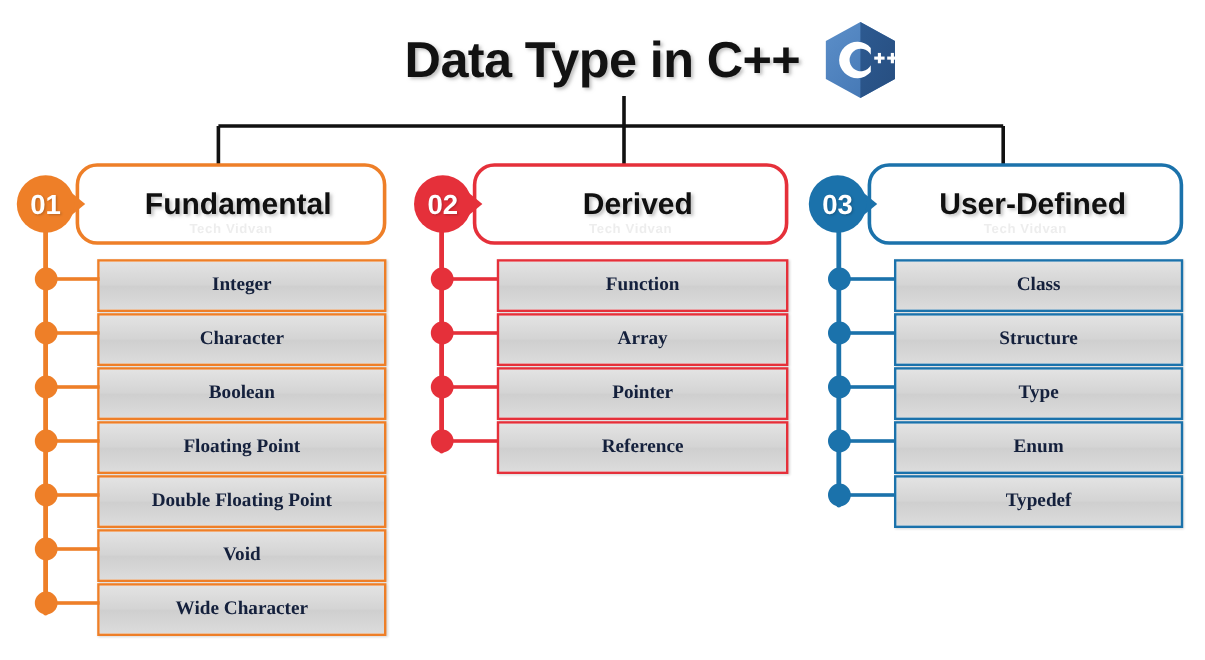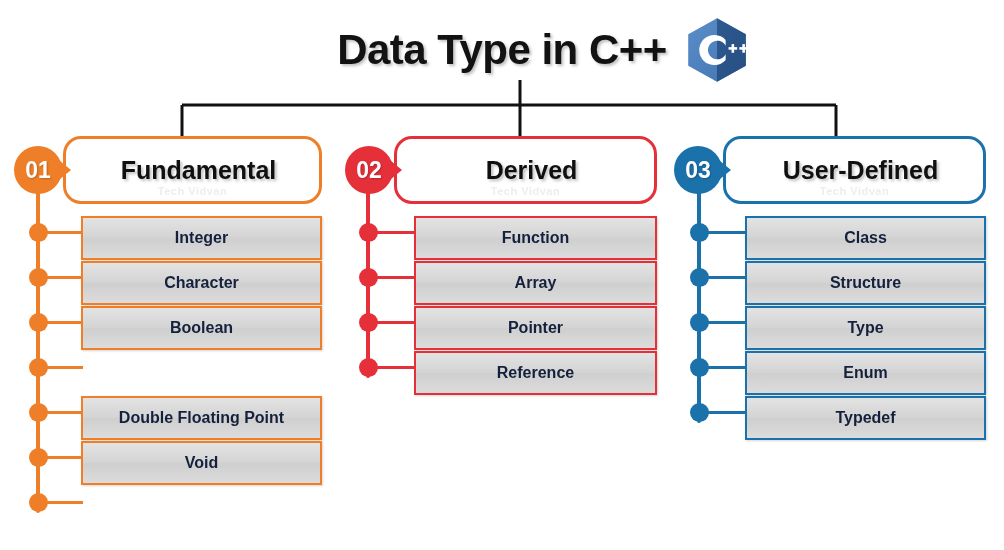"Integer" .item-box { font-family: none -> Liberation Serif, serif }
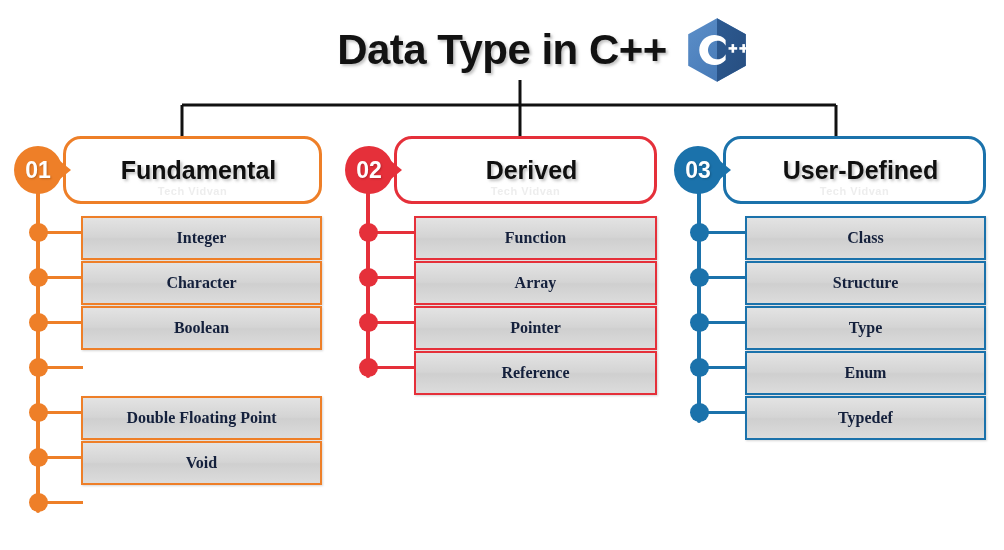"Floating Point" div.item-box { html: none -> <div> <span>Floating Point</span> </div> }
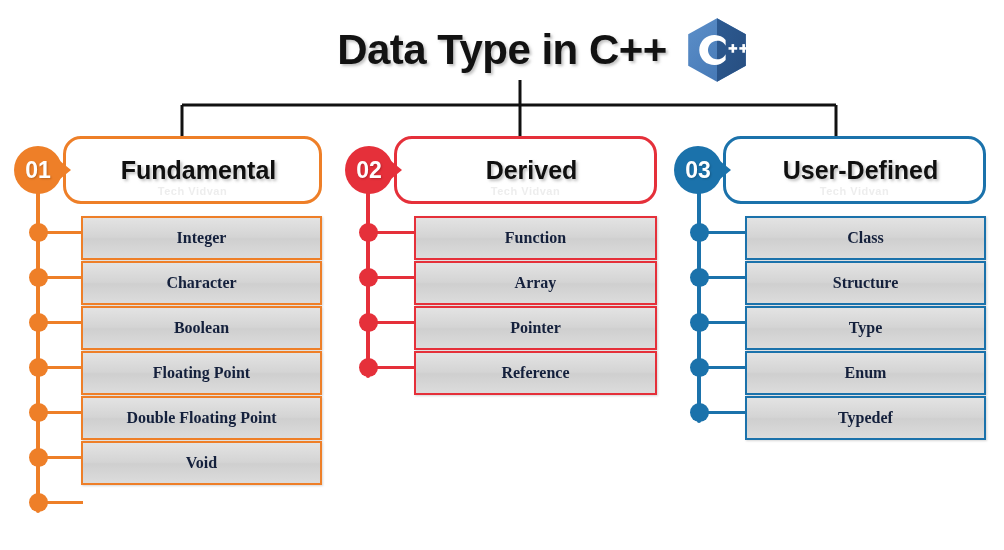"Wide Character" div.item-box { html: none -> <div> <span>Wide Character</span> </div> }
┄┄┄┄┄┄┄┄┄┄
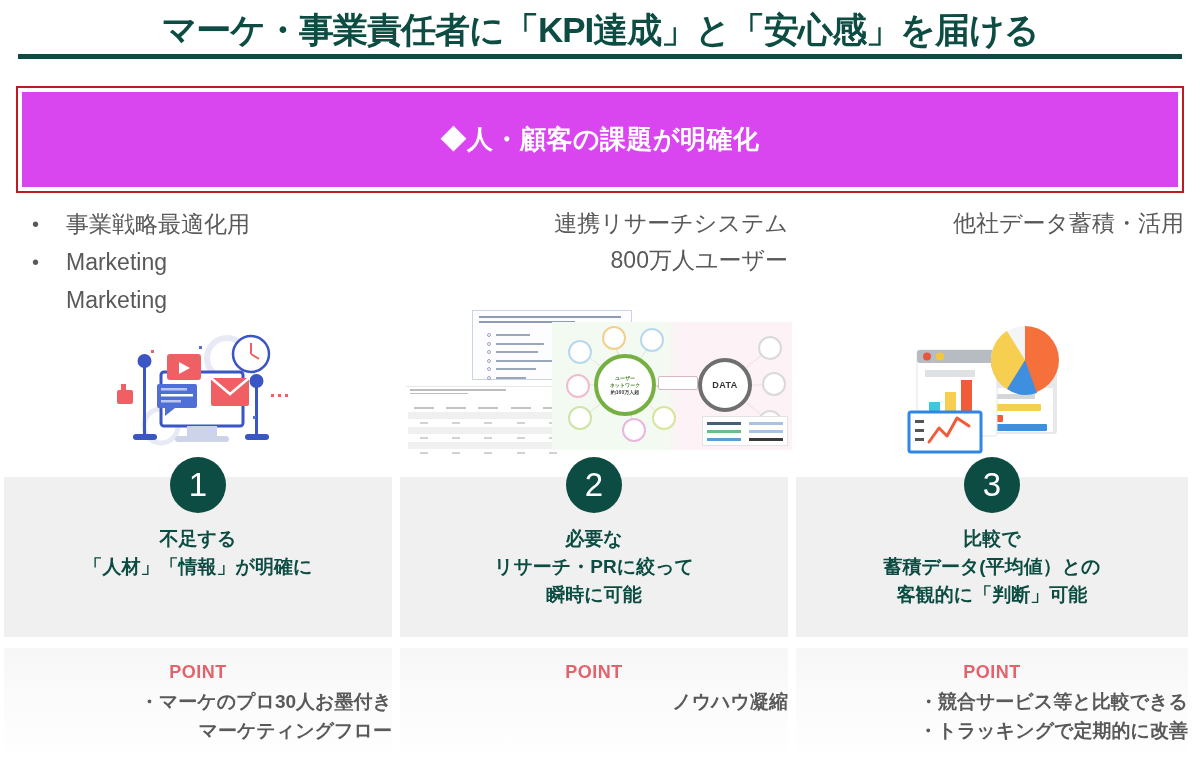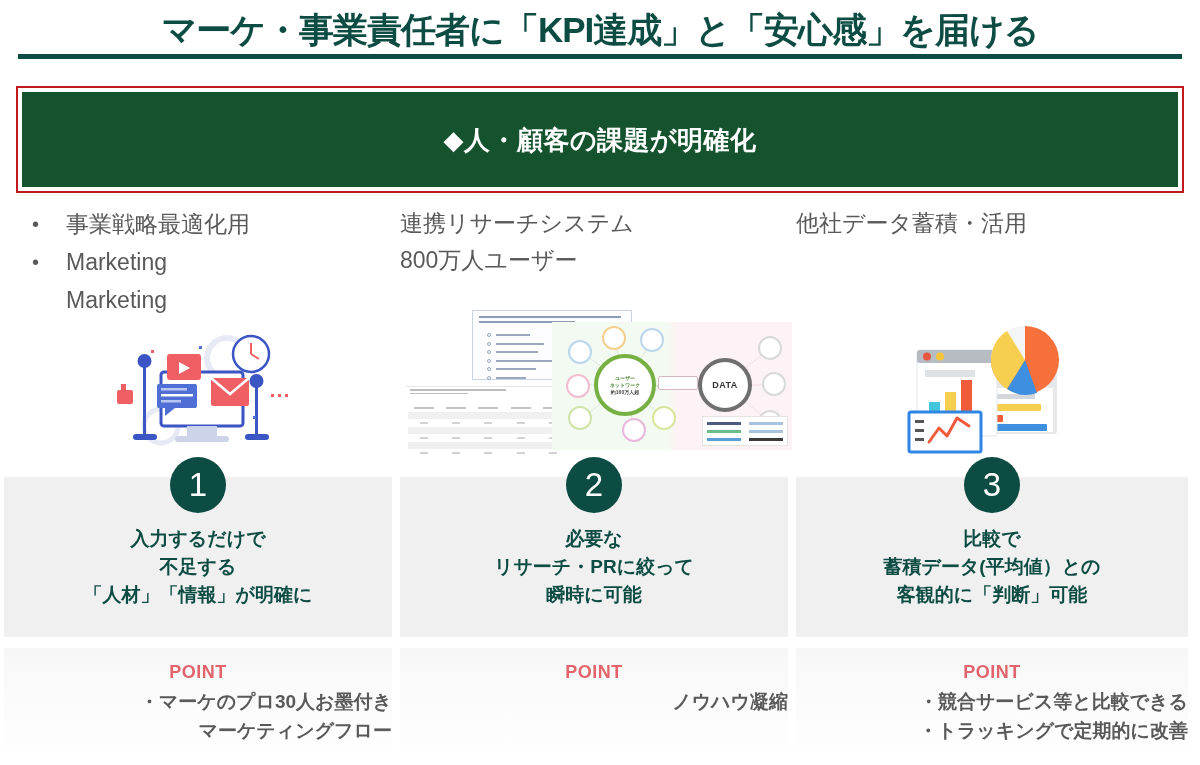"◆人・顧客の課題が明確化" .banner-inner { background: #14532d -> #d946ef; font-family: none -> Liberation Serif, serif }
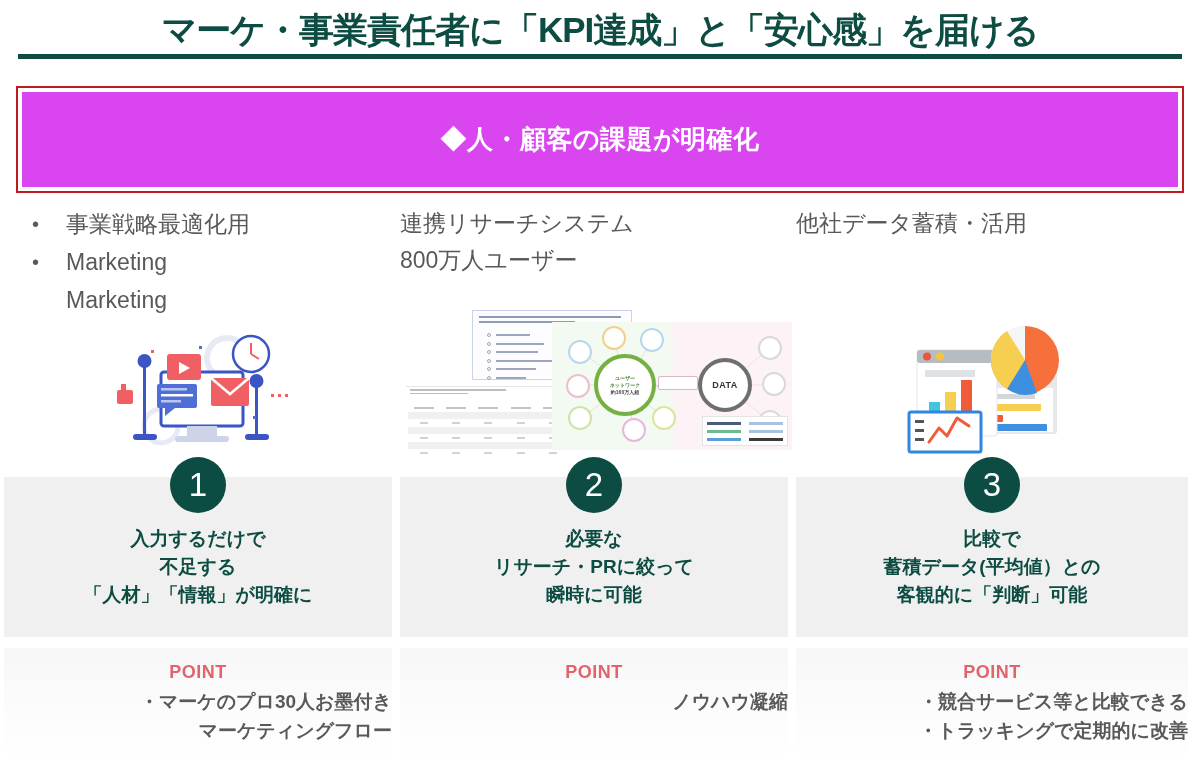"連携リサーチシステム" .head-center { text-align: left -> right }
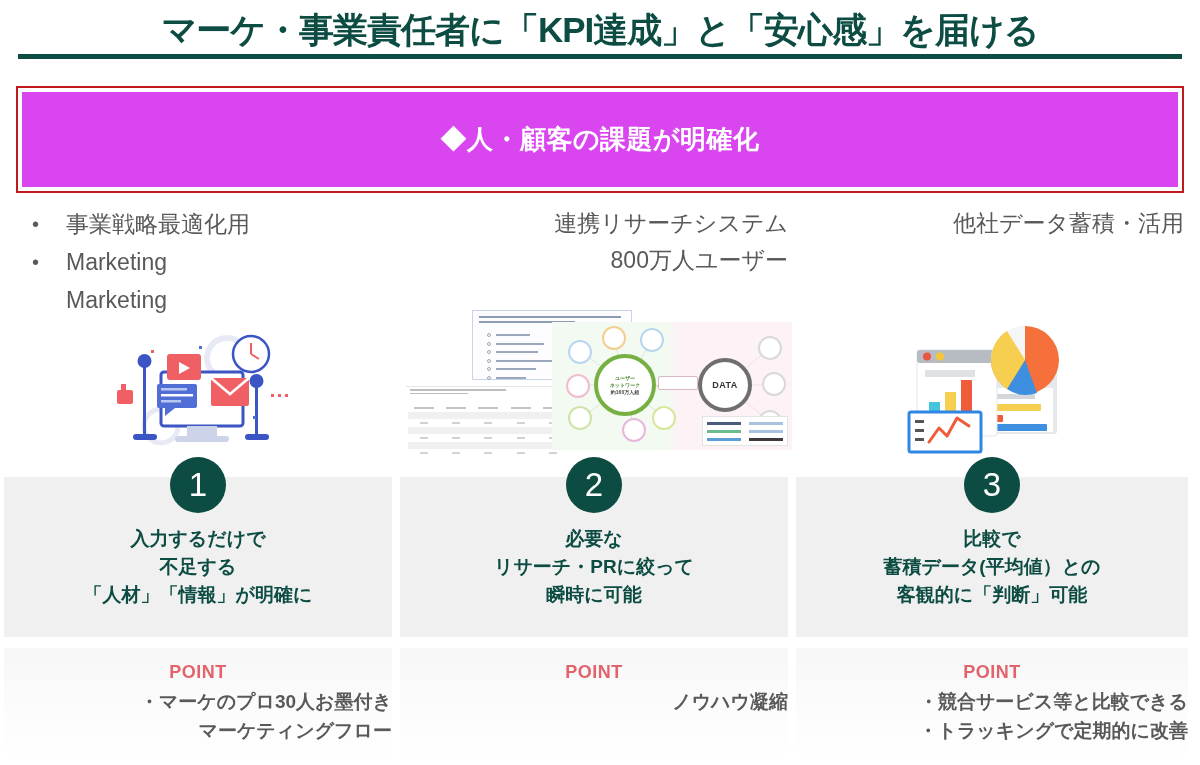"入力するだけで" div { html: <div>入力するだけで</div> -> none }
┄┄┄┄┄┄┄┄┄┄
■ WORK TO COMPLETE:
Give back exactly the lines above from the one with "background: #14532d ->" through the one with "html: <div>入力するだけで</div> ->", both included. Pictures don't belong in the copy.

■ SOLUTION:
"◆人・顧客の課題が明確化" .banner-inner { background: #14532d -> #d946ef; font-family: none -> Liberation Serif, serif }
"連携リサーチシステム" .head-center { text-align: left -> right }
"入力するだけで" div { html: <div>入力するだけで</div> -> none }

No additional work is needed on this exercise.